8 responses to “Finding a place to be”

  1. Gordon Avatar
    Gordon

    I do think it’s important to remember that the sectarian persecutions of the past happened within a context that regarded itself as Christian – whether Episcopalian north of the border, or Reformed south of the border, the majority culture just saw itself as the ‘correct’ church.

    Our context is of overwhelming apathy towards religion at the best, and at worst, assuming that anyone religious is a fundamentalist with a scantily concealed desire to kill infidels.

    But I agree that we would be wise to trust in the Holy Spirit.

  2. Alastair O Avatar
    Alastair O

    Kelvin
    I always value reading your thoughts. May I suggest you give consideration when you use the word ‘church’? While the Church of Scotlad is closing many buildings, (s)he is not closing churches!

    1. Kelvin Avatar

      I’m aware of a C of S congregation which merged with a congregation that was a union of (I think) 7 congregations a number of years ago. This union of 8 has now announced its building will close and it will unite with another one making a union of 9. There is a plan to merge this with another congregation and there are discussions ongoing about which building should be kept.

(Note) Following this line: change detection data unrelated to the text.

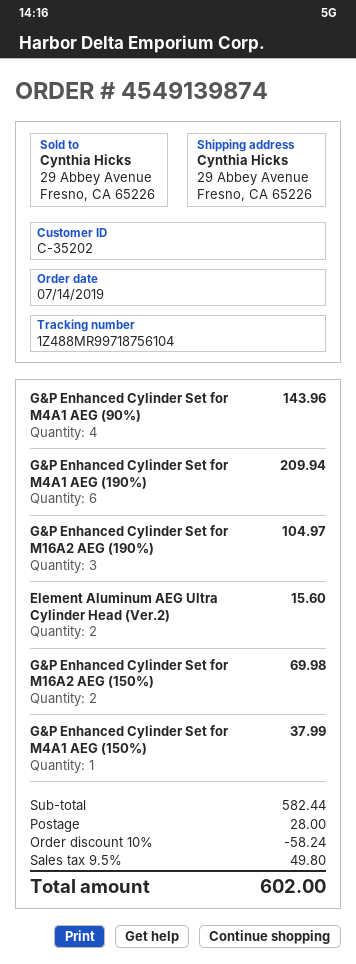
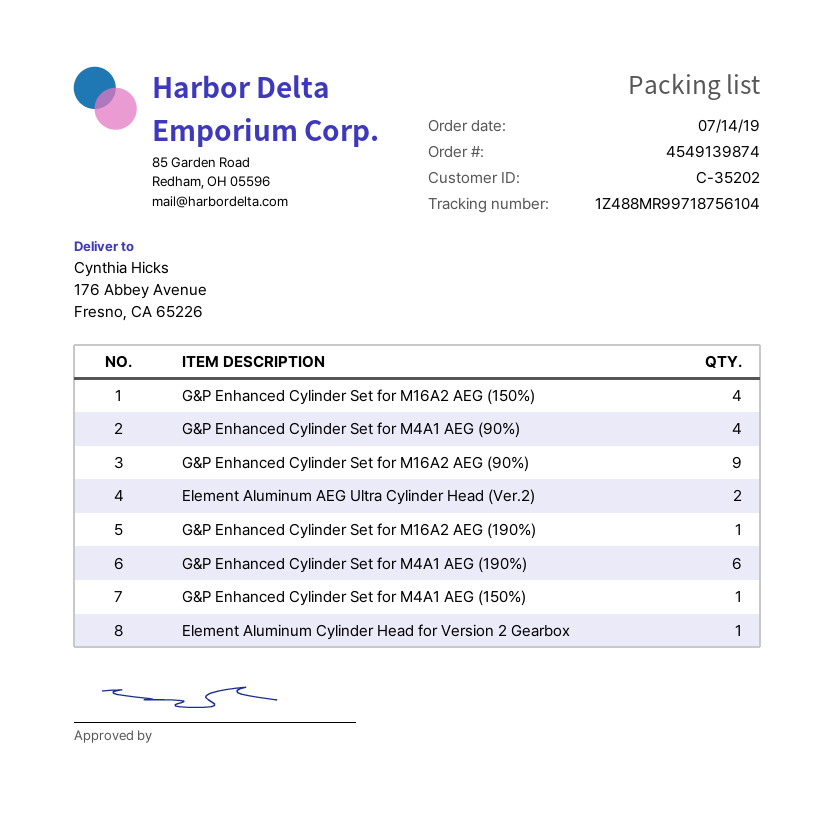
ship to: 29 Abbey Avenue, Fresno, CA 65226 -> 176 Abbey Avenue, Fresno, CA 65226
G&P Enhanced Cylinder Set for M16A2 AEG (190%): 3 -> 1
G&P Enhanced Cylinder Set for M16A2 AEG (150%): 2 -> 4
G&P Enhanced Cylinder Set for M16A2 AEG (90%): none -> 9
Element Aluminum Cylinder Head for Version 2 Gearbox: none -> 1

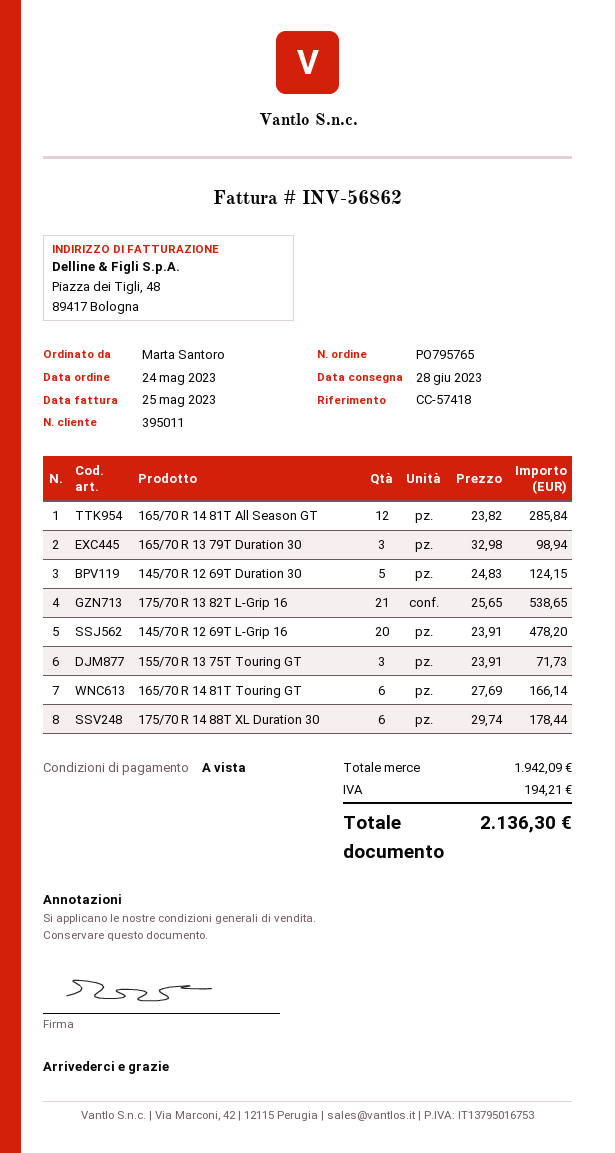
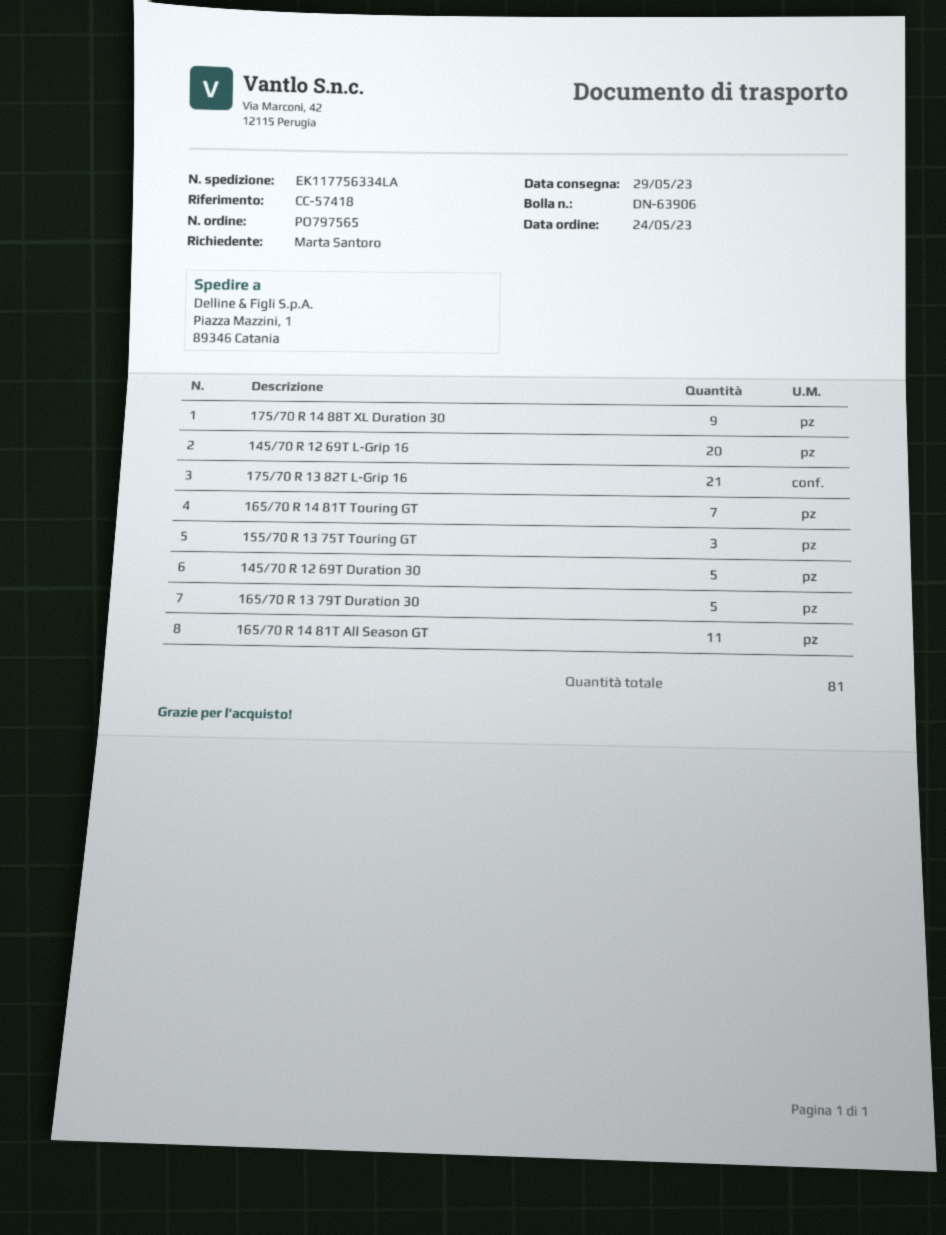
order number: PO795765 -> PO797565
delivery date: 2023-06-28 -> 2023-05-29
165/70 R 14 81T All Season GT: 12 -> 11
165/70 R 13 79T Duration 30: 3 -> 5
165/70 R 14 81T Touring GT: 6 -> 7
175/70 R 14 88T XL Duration 30: 6 -> 9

      You can say that all those churches are still open if you like but I’m not sure that people local to this actually do see it that way.

      1. Ferdinand von Prondzynski Avatar
        Ferdinand von Prondzynski

        Indeed. See my separate comment.

      2. Alastair O Avatar
        Alastair O

        Greyfriars Kirk in Edinburgh is a united congregation which over the years has worshipped in 17 places. Worth a visit to see the 17 leg communion table crafted by its social enterprise arm Grassmarket Community Project.

  3. Rory Gillis Avatar
    Rory Gillis

    Hi from Nova Scotia. You mention the Canadian Church in passing. Church demographers told us recently that the last Canadian Anglican will disappear by 2040 and the update is, maybe sooner as a result of the pandemic. My take is that parties, whether ‘liberal’ ( mine) or conservative ( some one else’s) are more consequence than cause. Our current decline is tied in with the decline of religion in Canada in general. Ethnicity is also an issue. Anglicans here are as ethnic as any one else. Our ethnic cohort stopped having large families over two generations ago. Urbanization, rural decline and with it regional outmigration in historically Anglican strong areas like Atlantic Canada are part of the picture.

    I think one can distinguish between the decline of the grand old institution
    ( Anglican Church of Canada, previously The Church of England in Canada) and the future of a communities of faith with an Anglican heritage. Pace demographics, there are just too many stories of parishes and other entities being fully alive, full of The Spirit, doing creative things, holding a place in the community.

    Kevin, as your article notes, anecdotes and stories matter. They not only provide hopeful pause for reflection: they also testify to the creative perseverance of a Spirit filled people.

    1. Rory Gillis Avatar
      Rory Gillis

      Fr. Kelvin, last para, my apololgy for the typo in your name.It was either auto correct or a inattentive scribal error on my part. I know several ‘Kevins’ indeed too many perhaps. lol. please fix if possible. R.G.

  4. Elaine Avatar
    Elaine

    I think people are done with man made religion but spirituality well that’s a different thing. I feel that you are correct people are drawn to love, inclusivity and holy spaces I think our church is such a space and I know it is growing. I remember Mission 21, it appalled me. Statistics and money. Surely we are beyond that. I have faith, what will be will be. But it might be different to what we think we should have or it should be. Exciting times.